If there was not such a discrepancy between the financial reimbursement of a pure academician and the private practictioner, would industry be as pervasive in evidence-based medicine?
It is reality that the majority of scientific literature published is industry-sponsored and in an article published in JAMA last year, those that are sponsored by industry are more likely to be positive. All of the physicians that run trials have an incentive to deliver results and we must interpret these findings cautiously and constructively.
If patient care was the priority, would noninferiority trials exist? Why would a company spend time and money on a trial that demonstrates that a study drug is only 10% to 25% worse than the current practice standard? If an investigator cannot deliver the desired results, then he or she must spin it in such a way, or use underpowered subgroup analysis to demonstrate some original message.
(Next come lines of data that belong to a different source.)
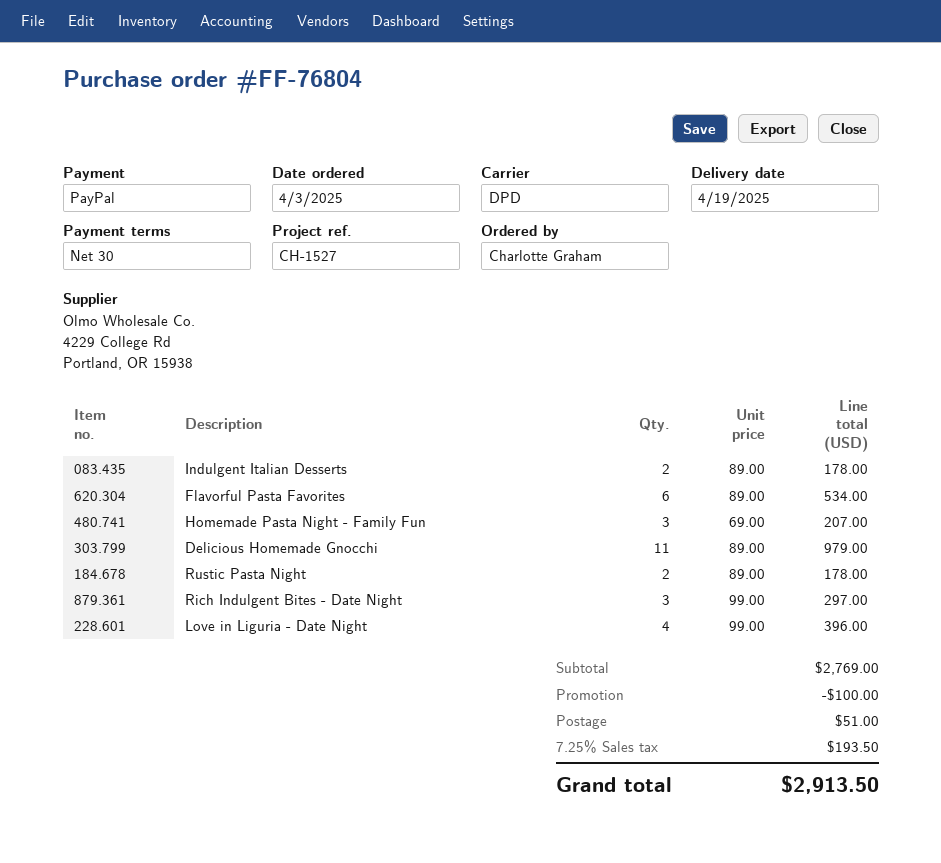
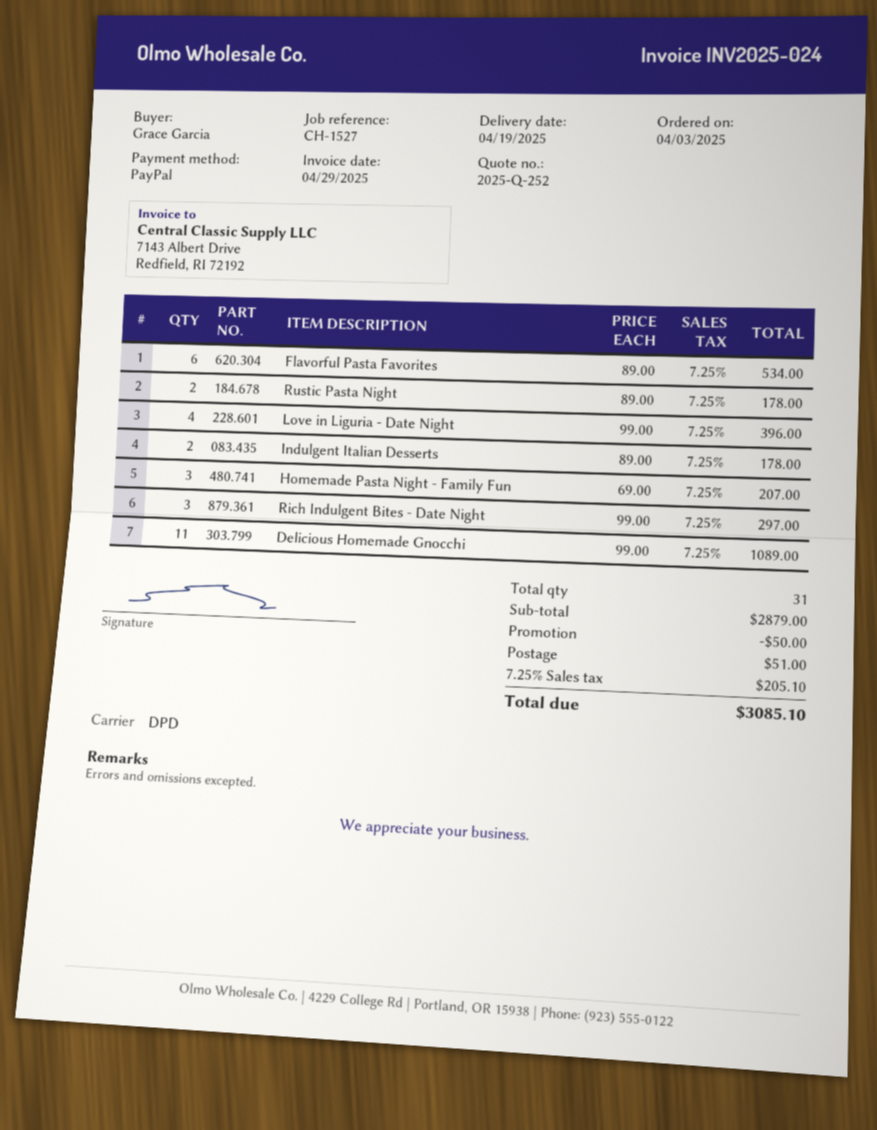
ordered by: Charlotte Graham -> Grace Garcia
Delicious Homemade Gnocchi: 11 x 89.00 = 979.00 -> 11 x 99.00 = 1089.00
subtotal: 2769.00 -> 2879.00
discount: 100.00 -> 50.00
tax: 7.25% = 193.50 -> 7.25% = 205.10
total: 2913.50 -> 3085.10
One of my mentors told me that the trials are not getting better, the trialists are just getting smarter. For this reason, I put more emphasis as a fellow completing my training into registry data and negative superiority-design trials.
Money Matters
I recently wrote a summary on my eye-opening experience in Washington at the ACC Legislative Conference. The fact is that for most of the issues we lobbied, it came down to capital preservation. The constant threat of Medicare cutbacks on reimbursement and the fight to preserve in-office imaging dominated the discussion among legislative aides. Medicine is a business, after all, and why I thought otherwise supports a naivety during training.
Lastly, political power, if not through numbers, is gained by financially supporting local legislator campaigns. In a fight about money, the wealthiest have the best chance of winning.
My experiences as a clinical fellow have gone far beyond a traditional cardiology curriculum and I am grateful for many diverse opportunities.
In addition, to have the unique opportunity to voice my random and heart-felt thoughts in this column has been invaluable. As we age and accumulate experiences, many of us become grumpy or “bitter.” However, I believe that a better understanding of the forces at play in our world should really make us have a better grip on reality and the rules of the game. A sense of healthy skepticism is imperative in life and medicine.
Roderick Tung, MD, is a fellow at Cedars-Sinai and is a member of Cardiology Today’s Fellows Advisory Board. This is his last regular column and the editors are grateful for his contributions. Starting in January, Juan Rivera, MD, a fellow at Johns Hopkins Ciccarone Center for the Prevention of Heart Disease, will continue the Fellows Forum column.